I intend to find the Gaussian function, where $p$ is the probability, area under its curve, within the boundary $r_{min}=- r_0$ and $r_{max} = +r_0$.
Consider the following Gaussian function:
$$ f(r) = \frac{1}{\sigma \sqrt{2\pi}}e^{-\frac{1}{2}\frac{r^2}{\sigma^2}}$$
To solve this, I employed the ff:
$$p =\int_{r_{min}}^{r_{max}} \frac{1}{\sigma \sqrt{2\pi}}e^{-\frac{1}{2}\frac{r^2}{\sigma^2}}dr$$
But: $$\int e^{-\alpha r^2} dr = \frac{\sqrt{\pi}erf(\sqrt{\alpha}r)}{2\sqrt{\alpha}}$$
Then: $$p=erf(\sigma \sqrt{2}r_0)$$
So: $$\sigma=erf^{-1}(p)/(\sqrt{2}r_0)$$
Finally
$$ f(r) = \frac{1}{erf^{-1}(p)/(\sqrt{2}r_0) \sqrt{2\pi}}e^{-\frac{1}{2}\frac{r^2}{(erf^{-1}(p)/(\sqrt{2}r_0))^2}}$$
The solution seems sound, but when I graphed it, I dont see that the area under the curve within $r_0$ is actually $p$.

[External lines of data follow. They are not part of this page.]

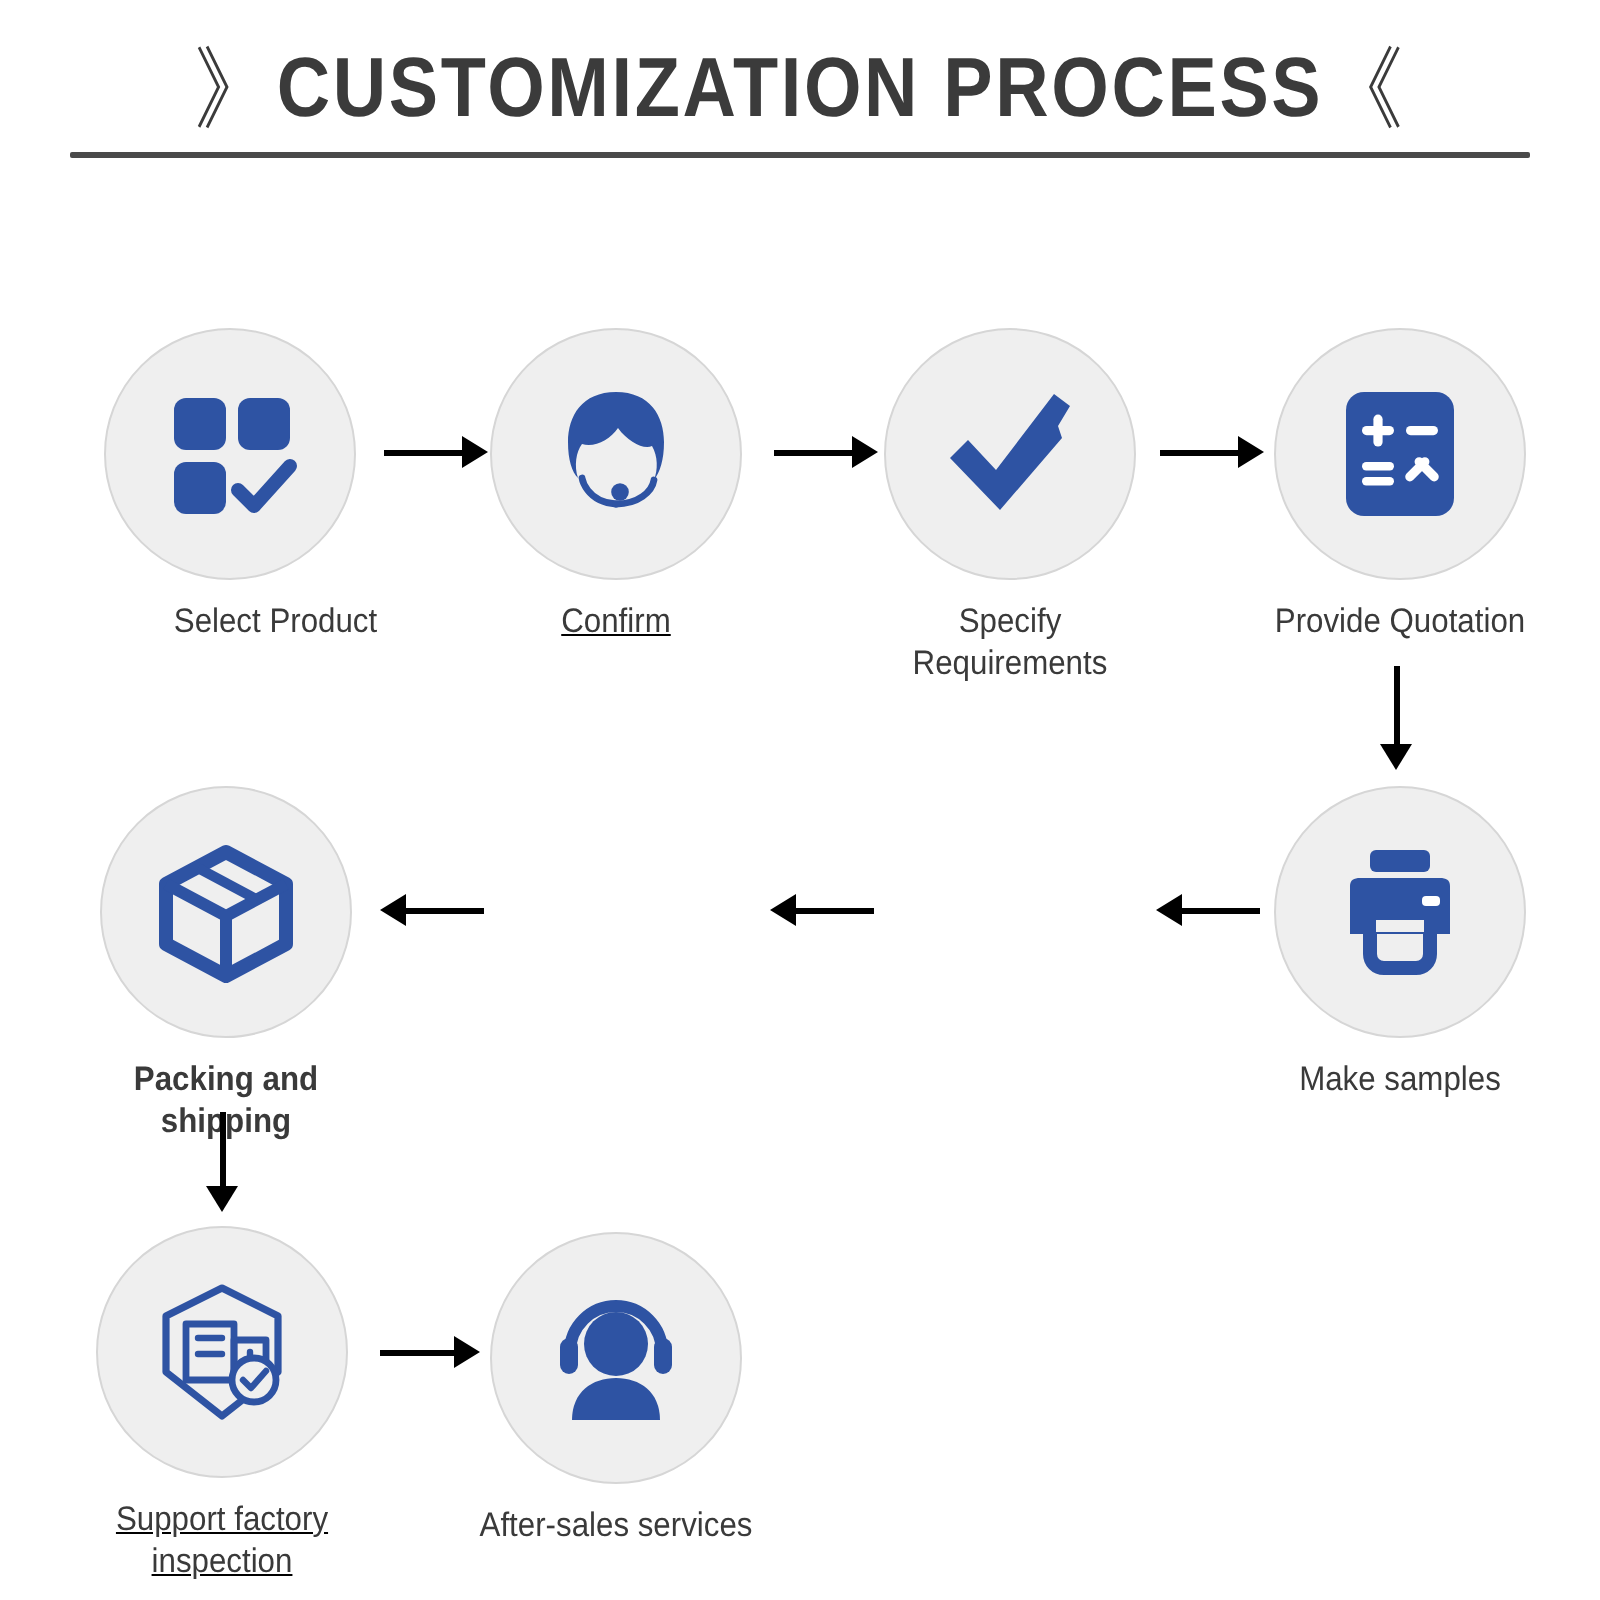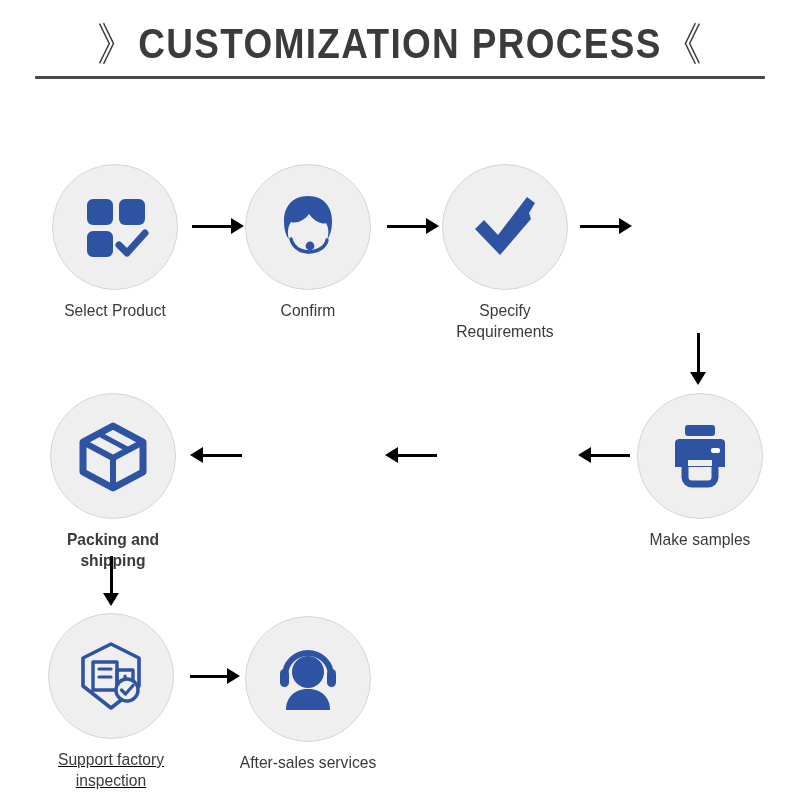"Select Product" div.node { text-align: none -> right }
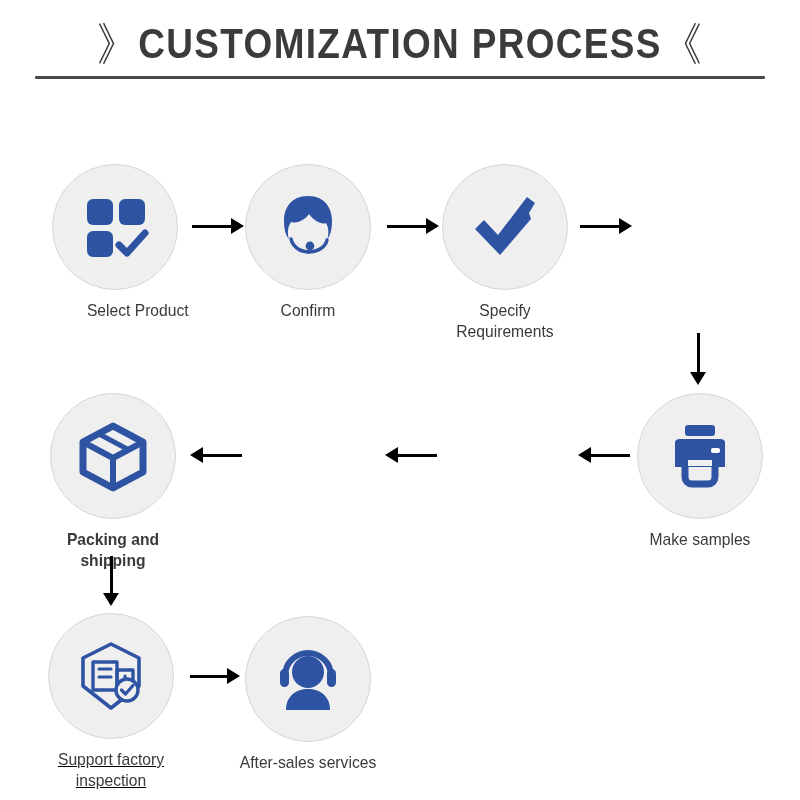"Confirm" div.node { text-decoration: none -> underline }
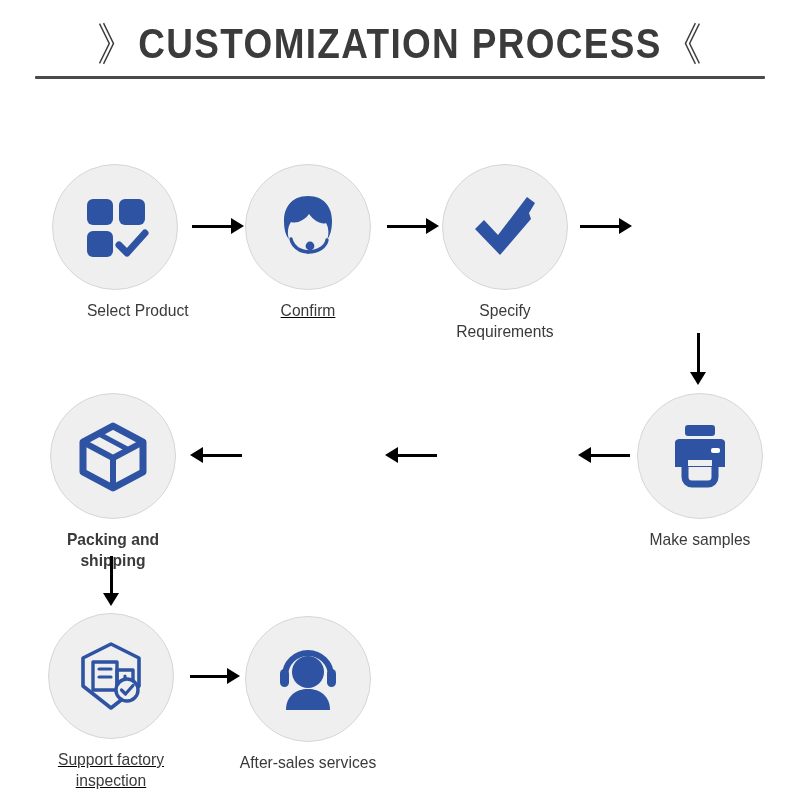"Provide Quotation" div.node { html: none -> <div> <div> <svg> <rect></rect> <rect></rect> <rect></rect> <rect></rect> <rect></rect> <rect></rect> <rect></rect> <rect></rect> </svg> </div> <div>Provide Quotation</div> </div> }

Below are the relevant images of what I am talking about.
The top image is the Gaussian graph I obtained while the bottom image is what I am expecting. The red line is where $r_0$ is.
The plot shown was only half of the curve, so I am expecting to get $p/2$ of the area

The definition of the error function is $$\mathrm{Erf}(x) = \int\limits_{t = -x}^{t=x} \frac1{\sqrt\pi}e^{-t^2} \,dt$$
With that in mind, we have \begin{align} p &= \int\limits_{r = -r_0}^{r=r_0} \frac{1}{\sigma \sqrt{2\pi}}e^{-\frac{1}{2}\frac{r^2}{\sigma^2}}\,dr \qquad \text{, let}~~ t = \frac{r}{\sigma \sqrt 2} \\ &= \int\limits_{r = -r_0}^{r=r_0} \frac1{\sqrt\pi} e^{-( \frac{r}{\sigma \sqrt 2})^2 } \frac{dr}{\sigma \sqrt 2} \\ &= \int\limits_{t = -t_0}^{t=t_0} \frac1{\sqrt\pi}e^{-t^2} \,dt \qquad \text{, note that}~~ t_0 = \frac{r_0}{\sigma \sqrt 2} \\ &= \mathrm{Erf}\Bigl( \frac{r_0}{\sigma \sqrt 2} \Bigr) \end{align} $$ \implies \mathrm{Erf}^{-1}(p) = \frac{r_0}{\sigma \sqrt 2} \qquad \implies \sigma = \frac{r_0}{\sqrt 2 \mathrm{Erf}^{-1}(p)}$$ Then you can proceed to carry out your further plans.